After renouncing his past (but still haunted by the deaths in which he played a part), ex-terrorist Pascual Rose has made a concerted effort to live off the grid. But a six-word text message (“Come join us on the terrace”) shatters the nondescript life he lives in Barcelona as a freelance translator with his wife, a popular singer, and son. Two mysterious operatives make him an offer he cannot refuse. He is to lead the efforts in a clandestine operation “for the benefit of parties you may or may not sympathize with, but who pose no direct threat to anything or anyone you hold dear.” For his role in setting up holding companies in strategic locations around the world, he will be paid a million euros. Ironically, Rose’s anonymity is what makes him so valuable: “Pascual Rose disappeared before everything was put on the computer,” he is told. “That means we have a blank slate for creating a digital record of his activity for the last twenty or more years, starting with the irrefutable fact of his existence.” But despite implied threats to his family, Rose cannot just take their money and do the job.
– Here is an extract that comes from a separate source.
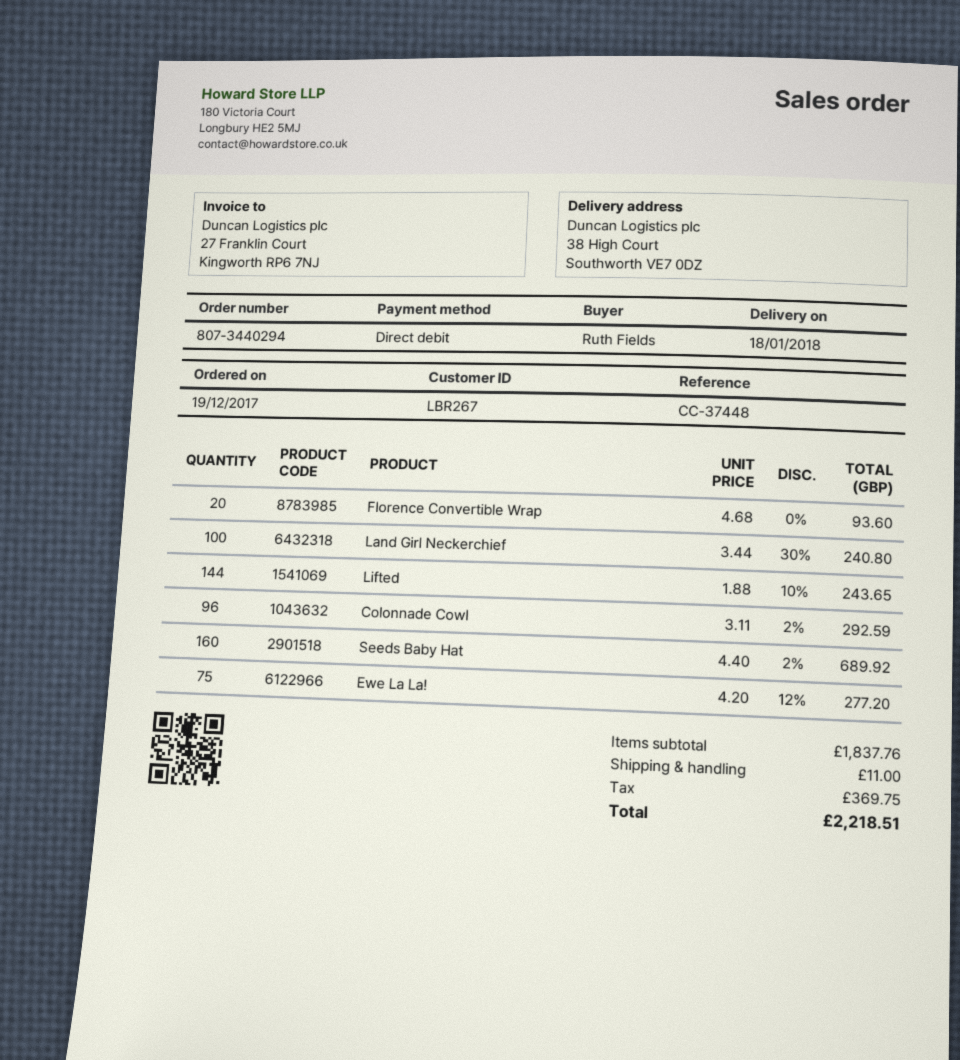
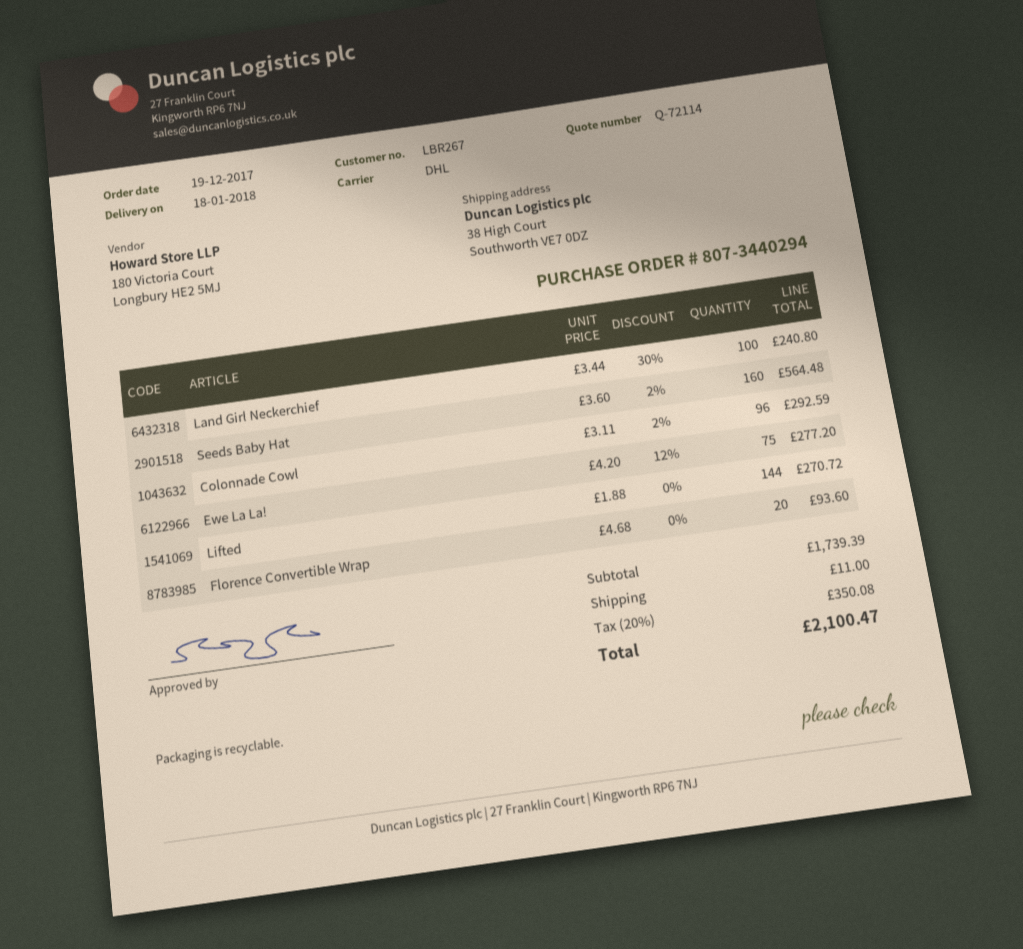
Lifted: 144 x 1.88 - 10% = 243.65 -> 144 x 1.88 = 270.72
Seeds Baby Hat: 160 x 4.40 - 2% = 689.92 -> 160 x 3.60 - 2% = 564.48
subtotal: 1837.76 -> 1739.39
tax: 369.75 -> 350.08
total: 2218.51 -> 2100.47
He uses his long dormant skills to try to stay one step ahead of his minders. It has been almost two decades since the last Rose thriller. It is not necessary to have read Martell’s previous three books to be swept up in this complex and cunning tale. The dialogue is not just recycled action clichés. When told that he will be traveling first class and will need to expand his wardrobe, Rose remarks, “It’s a costume drama, is it?” “It is. And you’ve got the lead role,” he is told. Less tech-savvy readers will not find the machinations of the operation too daunting. In Rose, they will discover an empathetic hero caught in a precarious struggle to do the right thing and make peace with his past.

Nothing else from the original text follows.